Чайковский склонил седую голову, запустил пальцы в живописную шевелюру. На красиво вылепленном лице его отражались тяжкие раздумья.
—Понимаю…— произнес он наконец.— Действительно, следовало довести дело до конца…
Максим украдкой глянул на часы. Пора было идти за Михой в полицейский участок, вот уж где будет по-настоящему тяжелый разговор… Нет, изволь сидеть здесь, созерцать этот театр одного актера.
—Что же, раз такова была военная необходимость…— продолжал вещать Чайковский.— Должно быть, это оправдано, ведь большевизм — главная опасность для всей современной культуры. Души большевиков пусты, в них нет ничего, кроме ненависти. Будущее должно принадлежать творческому, созидательному социализму, построенному на социальной любви людей друг к другу.
Максим снова посмотрел на часы, уже демонстративно.
—И если в борьбе за это будущее нам приходится идти на решительные меры, значит, так тому и быть,— убедил наконец Чайковский сам себя.— На рассвете эти части были отправлены на фронт. Товарищ Марушевский доложил, что солдаты вели себя смирно, но постоянно пели… Русская душа — загадка, вы не находите, Максим Сергеевич?
Максим пожал плечами.
—Однако союзники были весьма фраппированы столь неуместной веселостью. Владимиру Владимировичу пришлось им объяснять, что эти песни, должно быть, выражают раскаяние и скорбь.
Марушевский потерял контроль над собственной армией, расстрелял своих же солдат — а волнует его, что подумают союзники… Ясно-понятно.
—Но я другое хотел вам сообщить, Максим Сергеевич,— продолжал Чайковский.— Лично, так сказать. Вы заслуживаете услышать эту новость не на общем собрании, а от меня.
—Да, Николай Васильевич? Я весь внимание.
Чайковский приосанился, пригладил бороду:
—Как вы, вероятно, знаете, я получил письмо с настойчивым приглашением принять участие в работе Русского политического совещания в Париже. Это было тяжелое решение… Я разрывался и разрываюсь до сих пор между своим долгом перед Северной областью и ответственностью за судьбы всего Отчества… И в итоге все же решил, что больше пользы России смогу принести в Париже.
Максим одними губами выматерился. Нечеловеческим усилием воли удалось промолчать. Среди слов, которые ему хотелось произнести, цензурных было немного.
Чайковский считал выражение его лица и вскинул перед собой ладони, будто бы защищаясь:
—Я понимаю, что покидаю вас в тяжелый исторический момент! Однако только на время — короткое, смею надеяться. Но и вы поймите, Максим Сергеевич: от работы этого совещания зависит международное признание белых правительств!
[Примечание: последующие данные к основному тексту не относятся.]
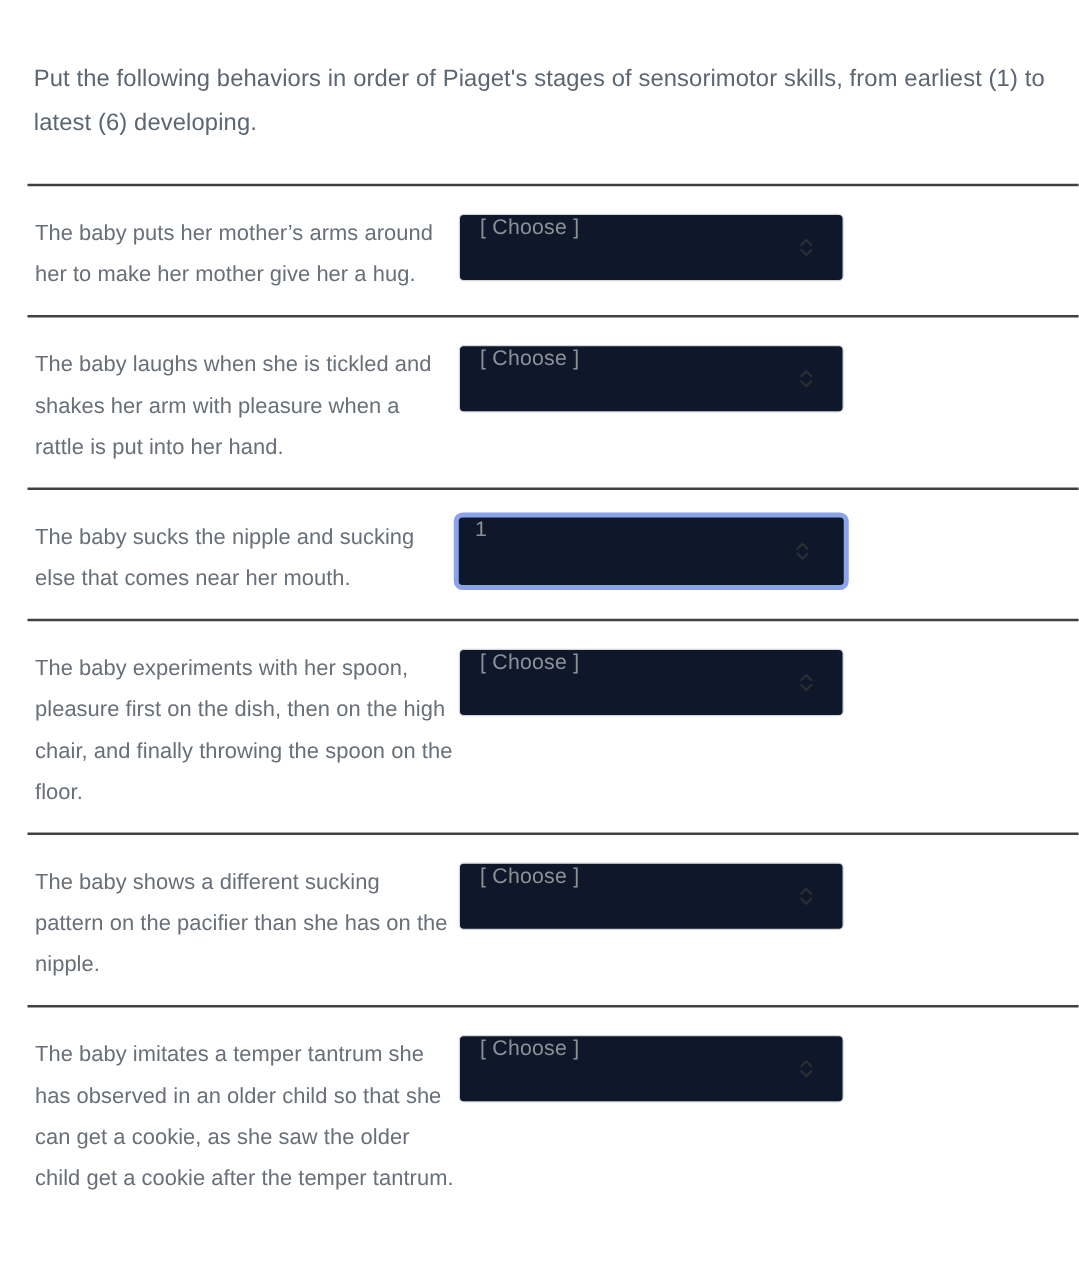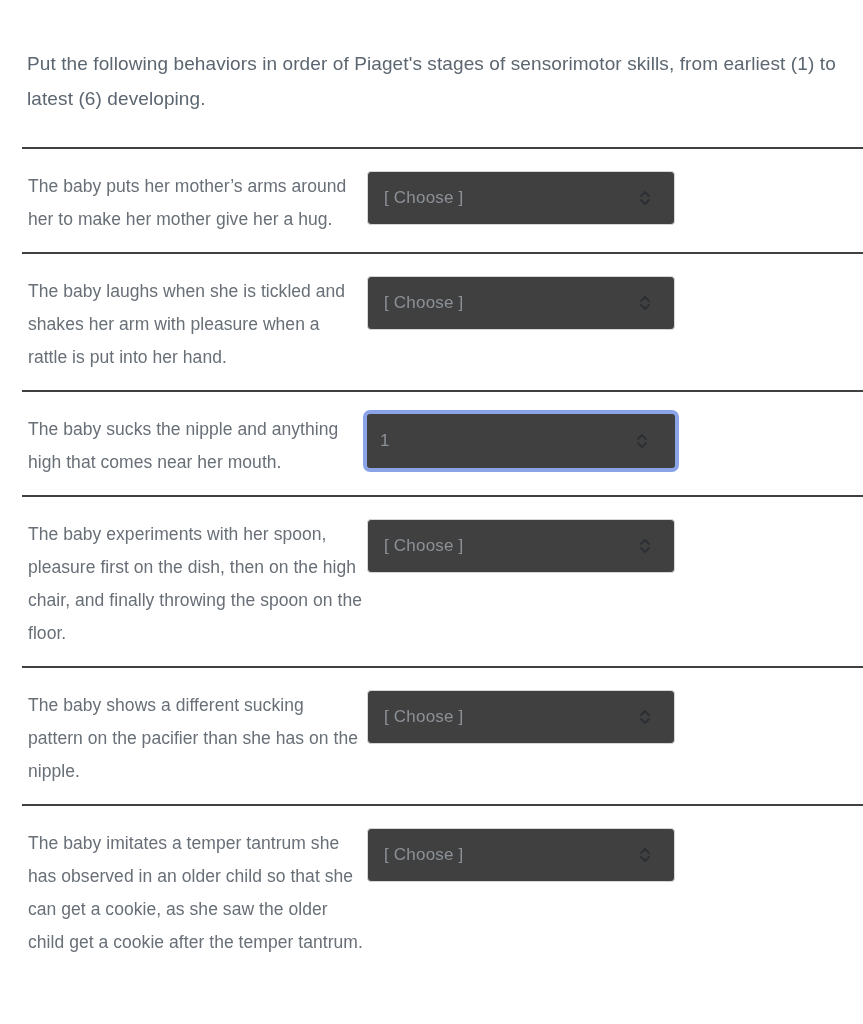"[ Choose ]" .select-box { align-items: center -> none; background: #404040 -> #0f172a }
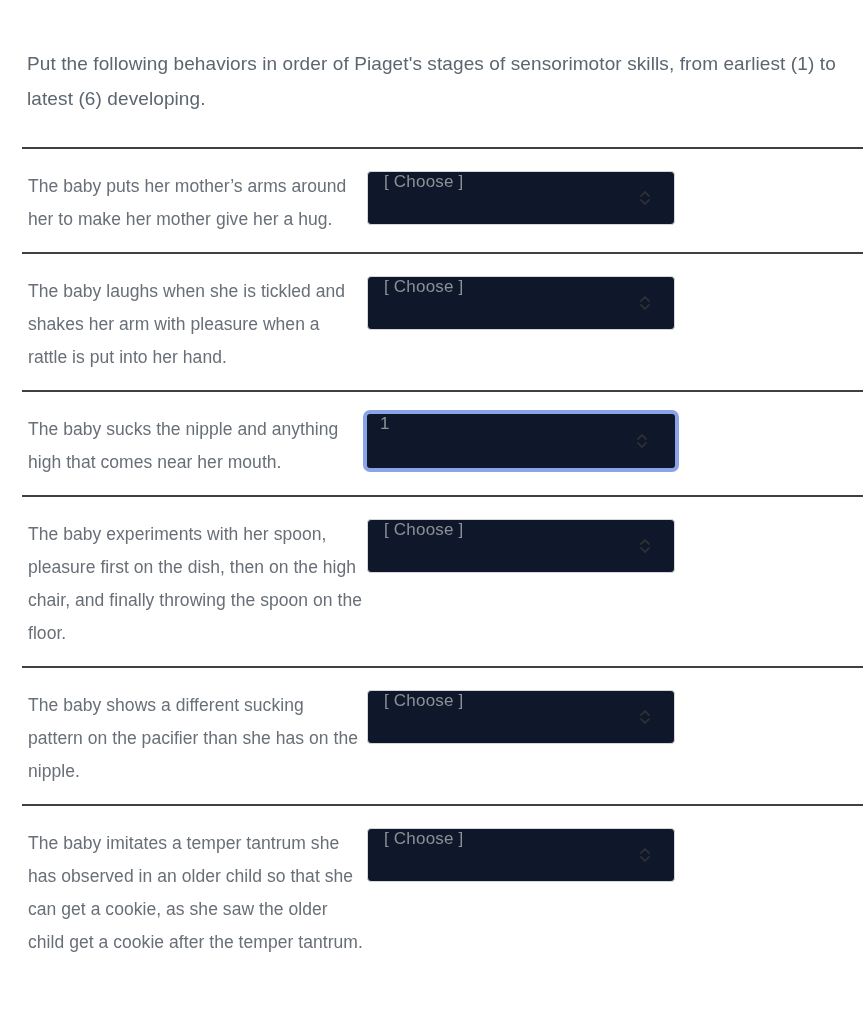"The baby sucks the nipple" div.answer-text { text: anything high -> sucking else }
Без помощи мирового сообщества нам большевиков не победить, а сейчас, когда Великая война закончена, даже у стран Антанты нет официального основания нам помогать.
—И кто же займет пост председателя правительства Северной области после вашего отъезда?— спросил Максим настолько ровным тоном, насколько это оказалось в его силах.
—Как «кто»? Товарищ Зубов, разумеется!
—Но это же… ваш секретарь.
Зубова Максим воспринимал исключительно как бледную тень импозантного Чайковского.
—Не мой секретарь, а секретарь правительства,— в голосе Николая Васильевича впервые прорезался намек на упрек.— Петр Юльевич — опытный земский деятель, человек самых прогрессивных взглядов. Уверен, он прекрасно справится с обязанностями председателя правительства в мое — временное, подчеркиваю!— отсутствие.
Безликий секретарь, временно исполняющий обязанности председателя временного правительства… Максим не мог даже вспомнить, обращался ли когда-либо к Зубову по имени-отчеству. Да уж, немного осталось от проекта возрождения России в духе Минина и Пожарского.